3. Considering what follows
During that research unit, I wanted to better understand (and for my students to better understand) what lies ahead in terms of ai. So I invited our school librarians to visit our classroom, presenting glimpses of what’s to come: the good, from conducting medical research to solving complex global problems; the bad, from imitating someone’s speech to waging war on ai; and the surprising, from saving bees to predicting earthquakes.
Surprisingly, the librarians also answered questions, addressed ethical considerations of ai, detailed the importance of vocabulary when it comes to writing powerful prompts, and reminded students that they themselves need to be thinkers and not simply settle for what ChatGPT generates.
4. Go from zero to hero
Just a few days before our fall semester began, I found out that I had been assigned mythology, a subject I had not taught before and which had no syllabus. But, like my students during their research unit, I knew I could turn to ChatGPT as my creative partner. To start, I wrote a detailed message that said: “You are a high school English teacher who wants to teach an inquiry-based mythology class with self-directed learning. You have questions and you are looking for answers. (That is so hero’s journey a la Joseph Campbell.) Now create a syllabus, complete with readings.” Less than a minute later, there it was, in all the mind-blowing near-perfection of it. Next, I asked ChatGPT to create a graph of the hero’s journey with student checkpoints along the way. Once again, within 20 seconds, there it was. In class, I’ve mostly stuck with these materials and so far, so good.
5. Nightclubs: IA style
More recently, I partnered with a school librarian to create an after-school ai club. We are not totally clear about our mission or our objectives: we are in the early days. But we do want students to understand what is happening with ai and, if they are not ready, to at least think about ai and how it can impact not only their careers but their lives.
As for the first challenge I presented, that ai could do any school assignment, unfortunately it turned out to be true: ai can do almost any class assignment.
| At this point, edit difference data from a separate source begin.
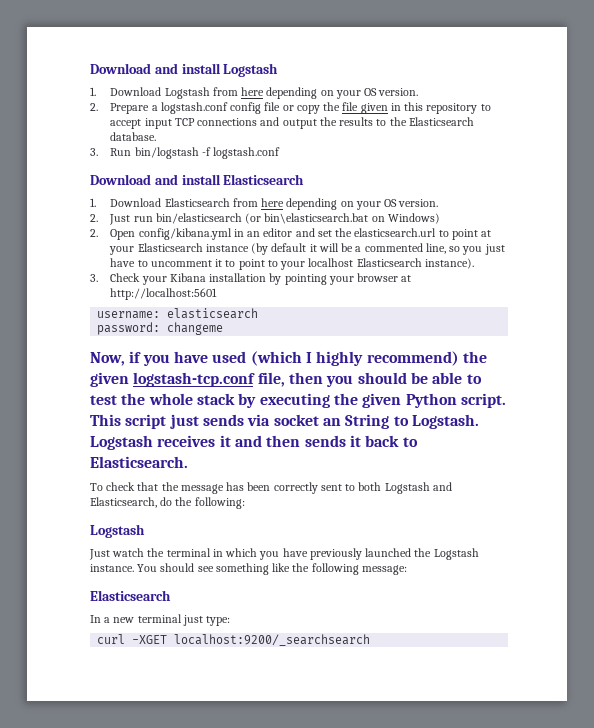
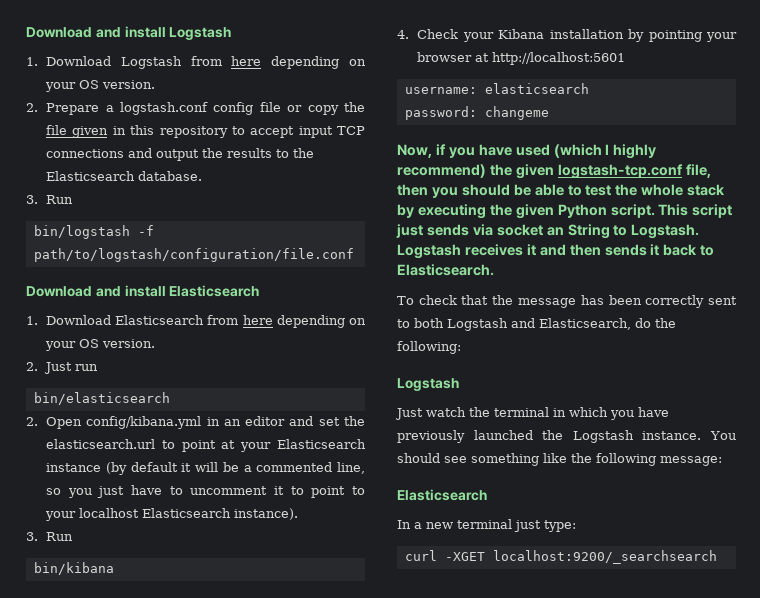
(132, 152) none -> (74, 199) //
[213,147,281,159] logstash.conf -> [33,248,354,262] path/to/logstash/configuration/file.conf
(153, 219) none -> (99, 367) //
[245,213,440,224] (or bin\elasticsearch.bat on Windows) -> (170, 398) none
(98, 278) none -> [46,532,74,541] [33,562,114,575] [397,30,409,39] Run // bin/kibana // 4.

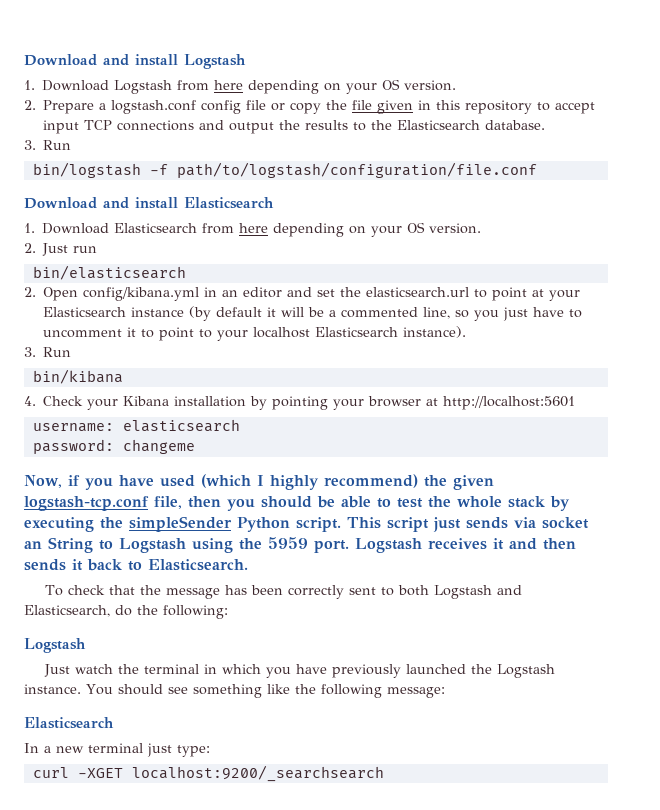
[515,204,554,219] given -> [129,516,232,532] simpleSender
[631,224,700,239] Logstash. -> [119,537,349,553] Logstash using the 5959 port.

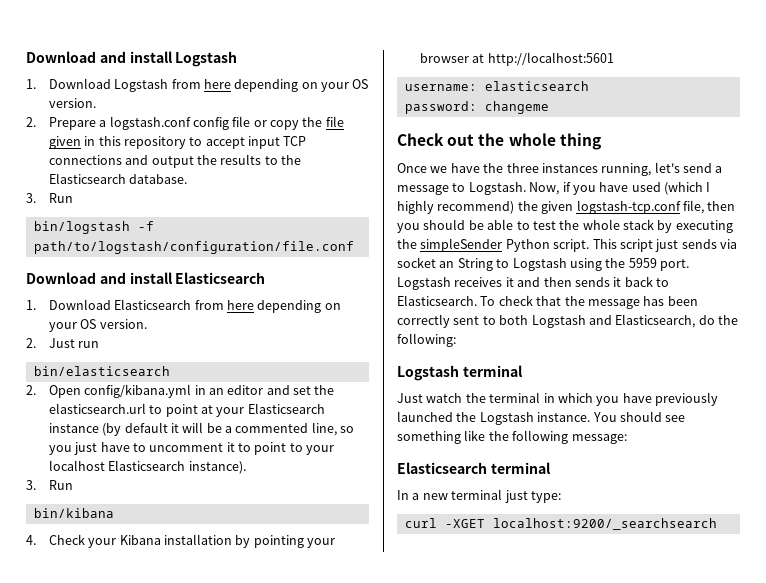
(195, 446) none -> [397,133,601,150] [397,162,723,176] [397,182,526,195] Check out the whole thing // Once we have the three instances running, let's send a message to Logstash.
(248, 565) // -> (477, 300) none
(86, 645) none -> [462,365,523,377] terminal
(114, 723) none -> [490,462,551,474] terminal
And that made us all squirm. In fact, that’s scary. But that’s all the more reason to delve deeper into ai. As Bill Gates said last spring: “You definitely want the good guys to have strong ai.” We do not want only the “bad guys” to use it, manipulate it to deceive, defraud, gain power or wage war. That is why we must continue talking about ai with our students. We can’t run away.
Soon ai will be a common tool in countless fields. That is why we, as educators, must help our students use it, become familiar with it, and think for themselves about its implications. Yes, it is threatening. It’s also exciting. And it’s going to be your world.